Nâzırü'l-hâssın vazifesi sultanın mal varlığı ve özel hazinesiyle ilgili işleri yürütmekti. İbnü's-Sedîd, bu görevi sırasında sultanın kendisine olan güvenini daha da güçlendirdi. Gerektiğinde her işine karışması sebebiyle el-Melikü'n-Nâsır'ın onun sağlığında devlet işlerinde yanlış yapmadığı kaydedilmektedir. Sultan, diğer devlet adamlarından farklı giyinmesine dahi izin vermişti. Mansûriyye Hastahanesi, Emîr Cemâleddin Medresesi, İbn Tolun Camii vakıflarının idaresi de İbnü's-Sedîd'in uhdesinde bulunuyordu. el-Melikü'n-Nâsır'ın hanımı Togay Hatun hacca giderken ona refakat etti.
Ancak saray ricâli arasındaki kıskançlıklar İbnü's-Sedîd'in gözden düşmesine sebep oldu. Muhalifleri harcamalarını israf ve suistimal gibi göstererek onun aleyhine bir kampanya başlattılar. Bunun etkisinde kalan sultan, Dımaşk seyahatine çıkmak üzere hazırlık yapan İbnü's-Sedîd'i, oğlu Alemüddin Abdullah ve yeğeni nâzırü'd-devle Kerîmüddin Ekrem es-Sagīr ile birlikte tutuklattı (6 Cemâziyelevvel 723 / 13 Mayıs 1323) ve bütün mal varlığına el koydurdu. Bu sırada, büyük miktarlara ulaşan servetinin sultana ait olduğu kendisine kabul ettirildi ve bunun sonucu olarak bütün vakıfları da isimleri değiştirilerek sultanın vakfı sayıldı. Bir süre Karâfe'de kendisi için yaptırdığı türbede oturmaya mecbur edilen İbnü's-Sedîd daha sonra Şevbek Kalesi'ne, oradan Kudüs'e ve ardından Yukarı Mısır'daki Asvan şehrine nakledildi. 23 Şevval 724'te (13 Ekim 1324) sarığıyla boğularak öldürülmüş bir halde bulundu. İntihar ettiği veya sultanın emriyle öldürülüp intihar süsü verildiği şeklinde farklı rivayetler nakledilmiştir.

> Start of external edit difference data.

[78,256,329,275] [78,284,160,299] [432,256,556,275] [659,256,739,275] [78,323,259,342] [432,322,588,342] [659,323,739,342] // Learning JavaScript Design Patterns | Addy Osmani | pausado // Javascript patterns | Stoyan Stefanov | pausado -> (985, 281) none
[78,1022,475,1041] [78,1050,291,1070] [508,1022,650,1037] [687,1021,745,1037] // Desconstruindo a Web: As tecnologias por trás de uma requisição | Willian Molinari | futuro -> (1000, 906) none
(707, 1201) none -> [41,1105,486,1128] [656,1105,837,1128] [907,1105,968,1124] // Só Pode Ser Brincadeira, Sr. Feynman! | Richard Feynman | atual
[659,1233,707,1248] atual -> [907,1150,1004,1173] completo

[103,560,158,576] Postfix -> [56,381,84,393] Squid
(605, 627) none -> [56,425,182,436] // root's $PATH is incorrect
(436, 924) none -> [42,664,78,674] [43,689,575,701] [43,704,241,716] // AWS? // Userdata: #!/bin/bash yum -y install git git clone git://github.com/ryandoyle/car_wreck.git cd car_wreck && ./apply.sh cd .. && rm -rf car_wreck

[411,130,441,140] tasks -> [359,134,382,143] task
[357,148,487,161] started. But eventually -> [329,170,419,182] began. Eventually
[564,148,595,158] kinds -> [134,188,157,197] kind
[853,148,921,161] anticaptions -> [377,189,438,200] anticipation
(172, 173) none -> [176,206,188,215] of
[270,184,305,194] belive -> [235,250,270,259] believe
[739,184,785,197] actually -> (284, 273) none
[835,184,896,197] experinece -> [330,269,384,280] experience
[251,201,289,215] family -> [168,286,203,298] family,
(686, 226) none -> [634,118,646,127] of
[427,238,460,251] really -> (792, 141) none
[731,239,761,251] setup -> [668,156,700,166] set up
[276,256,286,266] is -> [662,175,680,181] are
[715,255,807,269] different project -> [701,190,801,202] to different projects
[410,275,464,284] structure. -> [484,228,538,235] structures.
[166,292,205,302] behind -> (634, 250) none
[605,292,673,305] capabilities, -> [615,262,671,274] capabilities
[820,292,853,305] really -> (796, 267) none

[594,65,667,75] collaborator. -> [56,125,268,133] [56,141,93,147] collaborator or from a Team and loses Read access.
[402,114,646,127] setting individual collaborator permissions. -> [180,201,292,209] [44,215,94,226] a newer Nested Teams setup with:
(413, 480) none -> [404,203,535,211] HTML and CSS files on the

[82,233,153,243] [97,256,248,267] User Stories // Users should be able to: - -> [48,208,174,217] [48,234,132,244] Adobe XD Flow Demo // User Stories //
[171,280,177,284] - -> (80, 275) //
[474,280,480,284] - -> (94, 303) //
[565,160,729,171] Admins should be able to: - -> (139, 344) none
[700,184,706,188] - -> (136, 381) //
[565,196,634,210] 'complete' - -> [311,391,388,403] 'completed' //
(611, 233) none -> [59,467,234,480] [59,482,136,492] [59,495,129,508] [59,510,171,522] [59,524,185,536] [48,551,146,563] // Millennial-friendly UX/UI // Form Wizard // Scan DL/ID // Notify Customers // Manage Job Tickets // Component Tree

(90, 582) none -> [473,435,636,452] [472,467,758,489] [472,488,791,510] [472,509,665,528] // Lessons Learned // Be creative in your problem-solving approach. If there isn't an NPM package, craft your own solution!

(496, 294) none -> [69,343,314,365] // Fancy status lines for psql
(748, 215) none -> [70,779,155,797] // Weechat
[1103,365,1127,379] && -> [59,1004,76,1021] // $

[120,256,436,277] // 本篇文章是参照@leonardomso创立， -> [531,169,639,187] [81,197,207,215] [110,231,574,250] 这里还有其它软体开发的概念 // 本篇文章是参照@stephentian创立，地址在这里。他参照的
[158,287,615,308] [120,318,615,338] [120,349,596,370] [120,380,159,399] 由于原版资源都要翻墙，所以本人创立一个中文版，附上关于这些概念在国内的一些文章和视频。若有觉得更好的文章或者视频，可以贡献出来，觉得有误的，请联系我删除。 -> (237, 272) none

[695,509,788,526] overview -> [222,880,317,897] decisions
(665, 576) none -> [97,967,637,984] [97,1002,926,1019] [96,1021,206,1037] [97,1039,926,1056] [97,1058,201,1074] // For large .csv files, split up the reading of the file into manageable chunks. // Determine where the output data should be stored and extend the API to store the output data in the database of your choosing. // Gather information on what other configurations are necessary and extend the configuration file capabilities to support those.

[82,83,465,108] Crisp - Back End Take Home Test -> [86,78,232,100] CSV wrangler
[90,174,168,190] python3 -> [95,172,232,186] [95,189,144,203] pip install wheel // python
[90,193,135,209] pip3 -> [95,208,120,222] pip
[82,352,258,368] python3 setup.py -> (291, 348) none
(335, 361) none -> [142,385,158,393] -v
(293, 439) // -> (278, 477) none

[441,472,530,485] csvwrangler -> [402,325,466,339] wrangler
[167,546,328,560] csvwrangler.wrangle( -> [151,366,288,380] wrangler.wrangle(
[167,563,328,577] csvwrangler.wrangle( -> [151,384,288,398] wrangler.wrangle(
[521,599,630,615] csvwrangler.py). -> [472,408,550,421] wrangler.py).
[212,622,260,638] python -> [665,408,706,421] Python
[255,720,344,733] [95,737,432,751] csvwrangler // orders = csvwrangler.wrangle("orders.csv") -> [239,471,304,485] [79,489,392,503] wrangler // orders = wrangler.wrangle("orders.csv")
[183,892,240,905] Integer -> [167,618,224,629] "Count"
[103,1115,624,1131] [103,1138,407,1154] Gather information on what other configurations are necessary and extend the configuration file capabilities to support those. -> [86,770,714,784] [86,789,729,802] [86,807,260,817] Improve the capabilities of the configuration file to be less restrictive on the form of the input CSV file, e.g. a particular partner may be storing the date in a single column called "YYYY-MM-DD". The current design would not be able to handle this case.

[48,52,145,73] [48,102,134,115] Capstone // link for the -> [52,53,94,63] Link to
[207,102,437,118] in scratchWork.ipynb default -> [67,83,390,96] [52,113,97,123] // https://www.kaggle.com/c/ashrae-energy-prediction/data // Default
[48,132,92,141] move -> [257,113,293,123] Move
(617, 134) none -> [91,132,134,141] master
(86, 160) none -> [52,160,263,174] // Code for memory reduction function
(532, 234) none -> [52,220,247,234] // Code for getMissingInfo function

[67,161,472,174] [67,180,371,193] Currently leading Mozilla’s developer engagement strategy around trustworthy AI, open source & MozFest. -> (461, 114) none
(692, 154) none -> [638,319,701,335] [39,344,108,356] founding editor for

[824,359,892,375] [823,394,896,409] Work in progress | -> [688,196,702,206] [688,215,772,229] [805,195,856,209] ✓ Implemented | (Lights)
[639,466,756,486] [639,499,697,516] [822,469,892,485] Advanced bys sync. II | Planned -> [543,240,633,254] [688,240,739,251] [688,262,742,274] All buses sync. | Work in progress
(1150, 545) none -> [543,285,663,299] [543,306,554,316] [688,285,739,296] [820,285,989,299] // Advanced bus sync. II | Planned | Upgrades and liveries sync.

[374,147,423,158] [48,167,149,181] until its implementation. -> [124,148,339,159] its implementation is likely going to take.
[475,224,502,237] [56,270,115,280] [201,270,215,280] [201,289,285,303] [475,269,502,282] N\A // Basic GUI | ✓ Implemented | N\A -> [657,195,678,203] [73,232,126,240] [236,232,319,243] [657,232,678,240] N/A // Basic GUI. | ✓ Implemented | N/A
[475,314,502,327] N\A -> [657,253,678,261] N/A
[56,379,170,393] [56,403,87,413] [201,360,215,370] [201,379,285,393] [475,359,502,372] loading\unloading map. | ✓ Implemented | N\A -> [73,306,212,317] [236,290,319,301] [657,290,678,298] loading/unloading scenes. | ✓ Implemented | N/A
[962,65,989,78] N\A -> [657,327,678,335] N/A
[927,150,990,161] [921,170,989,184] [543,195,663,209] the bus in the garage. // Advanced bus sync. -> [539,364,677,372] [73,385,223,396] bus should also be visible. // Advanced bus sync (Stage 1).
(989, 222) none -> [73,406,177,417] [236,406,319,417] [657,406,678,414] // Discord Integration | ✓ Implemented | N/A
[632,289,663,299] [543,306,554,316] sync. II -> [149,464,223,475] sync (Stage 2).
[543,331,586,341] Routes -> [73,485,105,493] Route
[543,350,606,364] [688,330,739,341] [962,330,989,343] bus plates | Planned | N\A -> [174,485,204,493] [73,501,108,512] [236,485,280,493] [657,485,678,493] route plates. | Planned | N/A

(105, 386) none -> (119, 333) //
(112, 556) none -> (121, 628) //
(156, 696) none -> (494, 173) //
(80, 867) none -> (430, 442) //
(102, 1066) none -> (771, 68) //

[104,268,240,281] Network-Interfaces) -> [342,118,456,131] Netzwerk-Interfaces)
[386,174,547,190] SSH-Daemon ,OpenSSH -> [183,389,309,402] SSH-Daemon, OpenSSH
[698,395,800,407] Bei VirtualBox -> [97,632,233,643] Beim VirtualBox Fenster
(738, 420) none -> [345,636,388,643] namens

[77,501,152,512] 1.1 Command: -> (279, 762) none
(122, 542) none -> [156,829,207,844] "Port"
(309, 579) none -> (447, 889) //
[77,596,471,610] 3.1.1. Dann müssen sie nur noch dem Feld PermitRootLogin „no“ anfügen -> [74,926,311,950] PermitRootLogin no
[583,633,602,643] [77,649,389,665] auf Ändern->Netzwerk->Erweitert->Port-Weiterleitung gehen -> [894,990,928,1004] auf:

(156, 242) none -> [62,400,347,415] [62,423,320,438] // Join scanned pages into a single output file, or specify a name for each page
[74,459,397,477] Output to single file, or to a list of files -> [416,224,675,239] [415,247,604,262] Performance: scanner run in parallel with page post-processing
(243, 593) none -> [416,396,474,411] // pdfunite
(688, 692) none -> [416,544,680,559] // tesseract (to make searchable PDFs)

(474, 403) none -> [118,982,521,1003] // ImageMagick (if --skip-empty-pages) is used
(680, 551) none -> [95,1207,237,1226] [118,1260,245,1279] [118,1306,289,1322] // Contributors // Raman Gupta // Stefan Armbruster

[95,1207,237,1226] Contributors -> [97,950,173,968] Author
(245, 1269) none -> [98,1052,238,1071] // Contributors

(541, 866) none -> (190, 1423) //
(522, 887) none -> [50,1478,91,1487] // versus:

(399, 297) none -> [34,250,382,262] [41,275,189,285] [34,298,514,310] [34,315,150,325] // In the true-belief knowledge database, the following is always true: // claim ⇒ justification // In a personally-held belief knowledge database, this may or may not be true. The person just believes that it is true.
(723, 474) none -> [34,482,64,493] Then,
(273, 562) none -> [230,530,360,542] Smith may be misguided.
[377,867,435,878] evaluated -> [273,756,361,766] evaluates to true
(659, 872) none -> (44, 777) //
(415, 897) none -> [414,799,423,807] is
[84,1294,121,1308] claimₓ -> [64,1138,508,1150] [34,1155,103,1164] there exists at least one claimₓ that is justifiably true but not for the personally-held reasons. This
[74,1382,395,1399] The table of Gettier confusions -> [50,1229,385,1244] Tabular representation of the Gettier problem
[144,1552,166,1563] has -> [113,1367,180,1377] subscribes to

İlme ve ilim adamlarına itibar eden İbnü's-Sedîd imar işlerine de önem vermiş, arkasında önemli hayır eserleri bırakmıştır. Kahire'de Zerbiye mevkiinde yaptırdığı cami bunlardan biridir. Ayrıca Kahire'de bir hankah, Dımaşk'ta iki ve Kudüs'te bir cami yaptırmıştır. Remle'nin yollarını tamir ettirerek yol boyunca kuyular kazdırmış ve bu eserlerin her biri için vakıflar kurmuştu. Cömertliğiyle tanınan İbnü's-Sedîd her yıl receb ayında borçluların borçlarını ödemeye çalışır, özellikle mahkûmların borçlarını öder, cezalarını affettirirdi. Bu davranışlarıyla halkın gönlünü kazanmıştı. Tutuklanmasından kısa bir süre önce yakalandığı bir hastalıktan kurtulduğu duyulunca Kahire'de âdeta bayram havası yaşanmış, halk binlerce mum yakarak şehri ışıklandırmış ve süslemişti.